The paintings in the exhibition mark a clear shift in Havette's practice, where she has embraced the emotional release and chaos of the abstract. While clear facets are still present, they have begun to meld with the composition, creating a space where figure and abstraction shift between one another. The elements of photo transfer in Havette’s practice have faded into a more raw and immediate kind of storytelling. Each canvas is approached as an unknown, with only the tools of emotion and the spiritual as its guide.

A significant development in Havette’s practice is the introduction of a new body of sculptural works. These pieces combine West African ritual wood with European stone, nurturing a dialogue between distinct spiritual and cultural lineages. By uniting these materials, Havette challenges inherited religious and aesthetic systems, revealing the layered connections between power, belief, gendered authority, and ritual as lived through the body.

Throughout I Love It When You Beg, the body is continuously reimagined, at once vulnerable and sovereign, fractured yet whole. Material, gesture, and memory converge to reshape the conditions under which power is seen, felt, and held.

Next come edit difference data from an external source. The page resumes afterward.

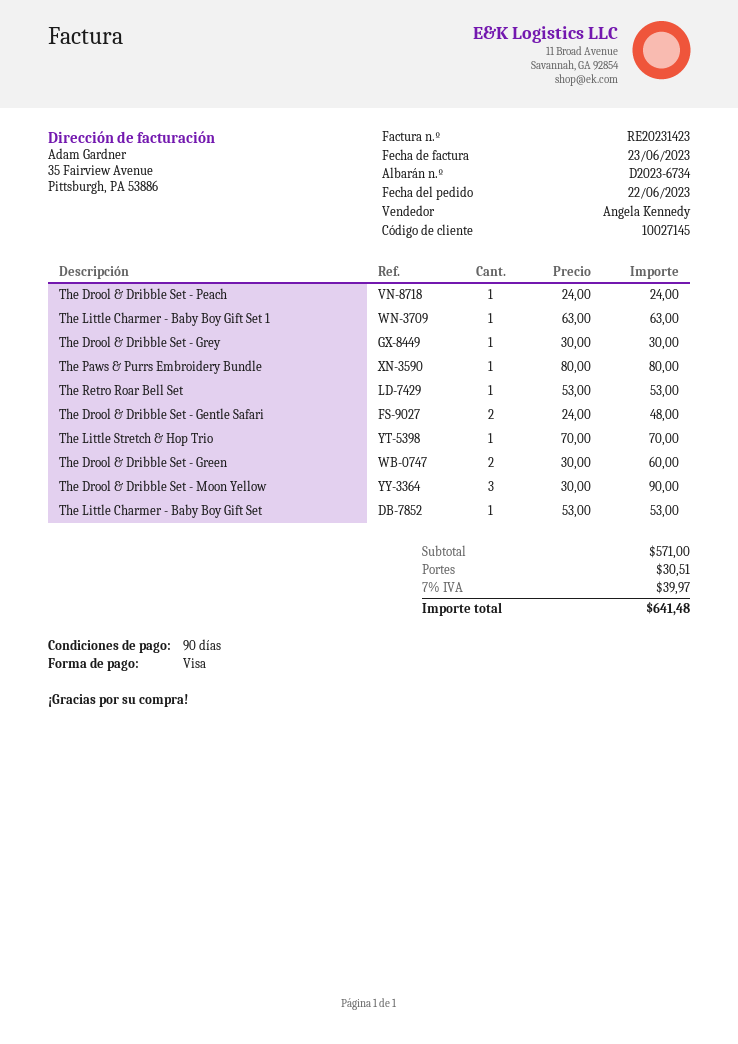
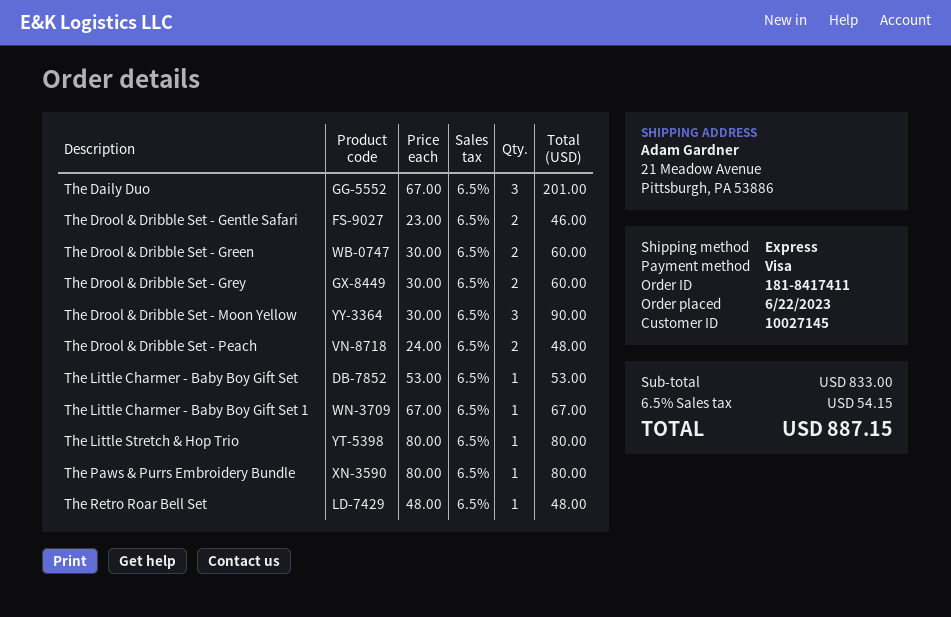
The Drool & Dribble Set - Peach: 1 x 24.00 = 24.00 -> 2 x 24.00 = 48.00
The Little Charmer - Baby Boy Gift Set 1: 1 x 63.00 = 63.00 -> 1 x 67.00 = 67.00
The Drool & Dribble Set - Grey: 1 x 30.00 = 30.00 -> 2 x 30.00 = 60.00
The Retro Roar Bell Set: 1 x 53.00 = 53.00 -> 1 x 48.00 = 48.00
The Drool & Dribble Set - Gentle Safari: 2 x 24.00 = 48.00 -> 2 x 23.00 = 46.00
The Little Stretch & Hop Trio: 1 x 70.00 = 70.00 -> 1 x 80.00 = 80.00
The Daily Duo: none -> 3 x 67.00 = 201.00
subtotal: 571.00 -> 833.00
shipping: 30.51 -> none
tax: 7% = 39.97 -> 6.5% = 54.15
total: 641.48 -> 887.15

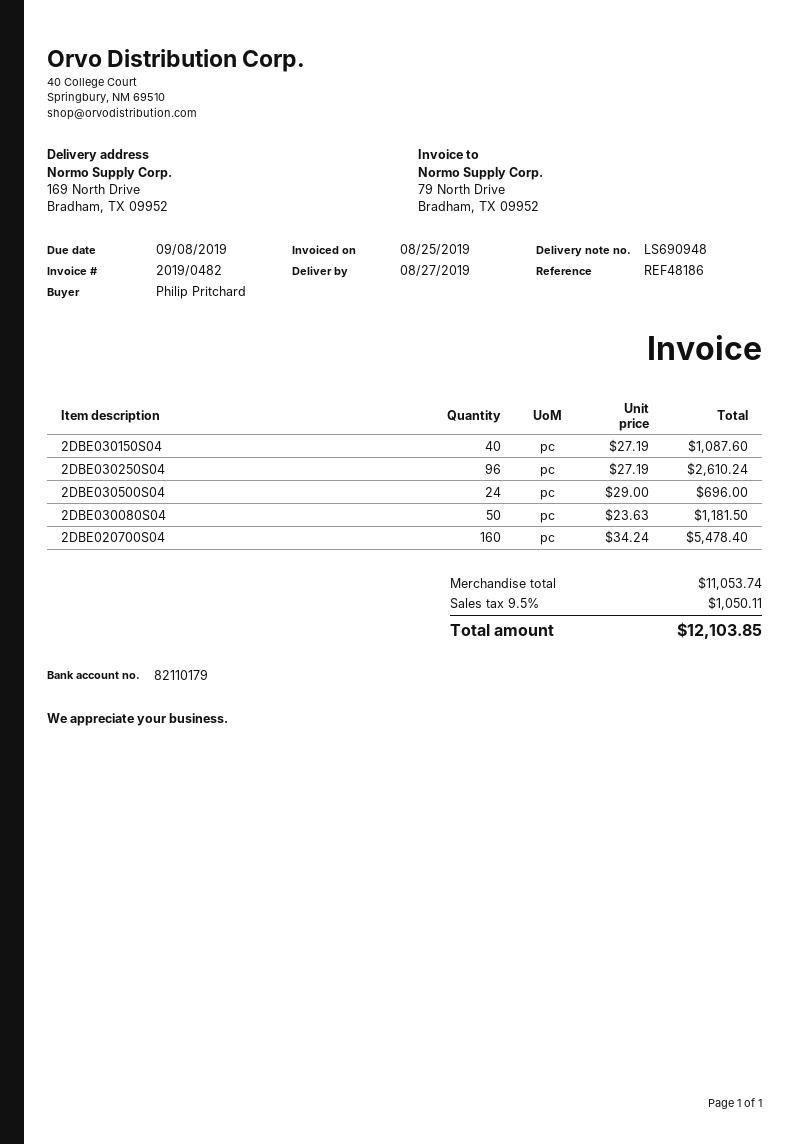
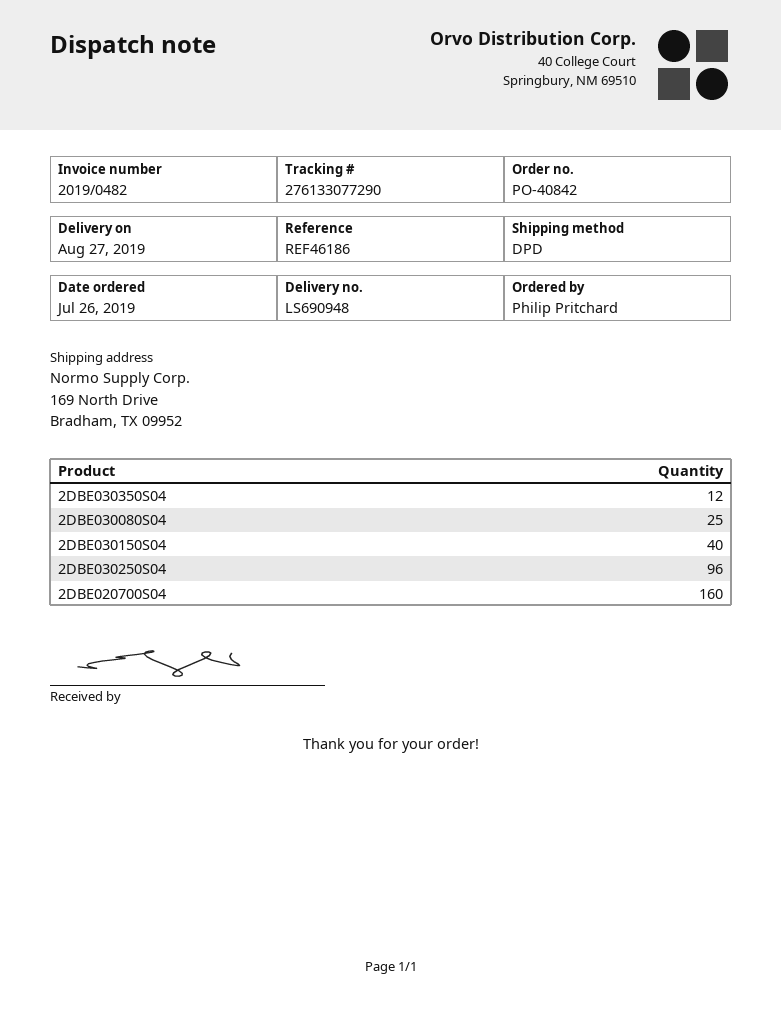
reference: REF48186 -> REF46186
2DBE030500S04: 24 -> none
2DBE030080S04: 50 -> 25
2DBE030350S04: none -> 12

Lewinale Havette (b. 1990 Monrovia, Liberia) is a painter who focuses on the intricacies of feminine identity and explores the complexities of African spirituality, religion, sensuality, and gender power dynamics. Through her work, she unravels the oppressive structures of the past that once entangled her and transcends beyond the limitations of societal expectations, realizing the infinite freedom of liberation.
Stories of Lewinale’s maternal grandmother in her childhood Liberian village were her first encounters with life’s overflowing Magic. Havette then recognized Magic during her metamorphosis from a young girl to a woman, challenging a system of rigid orthodox ideas. In her studio, she explores and converts memories, fantastical visions, and ethereal dreams into tangible artwork that embodies the supernatural, often incorporating gestural drawings to capture the fluidity and immediacy of her creative process. Her oeuvre includes self-portraits, spirits, water deities, and ancient prophetesses known as Sibyls. These elements become conduits through which she explores themes of power dynamics, spirituality, sexuality, religion, gender, immigration, and cultural displacement. By employing diverse materials—such as pencils, ink sticks, ink, acrylics, photography, carbon paint, and gestural drawings—Havette captures a spectrum of emotional and spiritual states, uncovering the layered complexities of her subjects' lives.

Lewinale Havette’s artwork has been featured in exhibitions in museums and galleries in the United States and Europe, including Christie’s London, 1-54 Contemporary African Fair in NY, Delphian Gallery in London, UK; Cierra Britton Gallery, New York; Black Cultural Archives, London, UK; Launch F18 in New York, NY; Alan Avery Art Company in Atlanta, GA; the Masur Museum of Art in Monroe, Louisiana; and The ROOM Contemporary Art Space in Venice, Italy. In addition, she was represented by the Pérez Art Museum Miami at Art Basel Miami.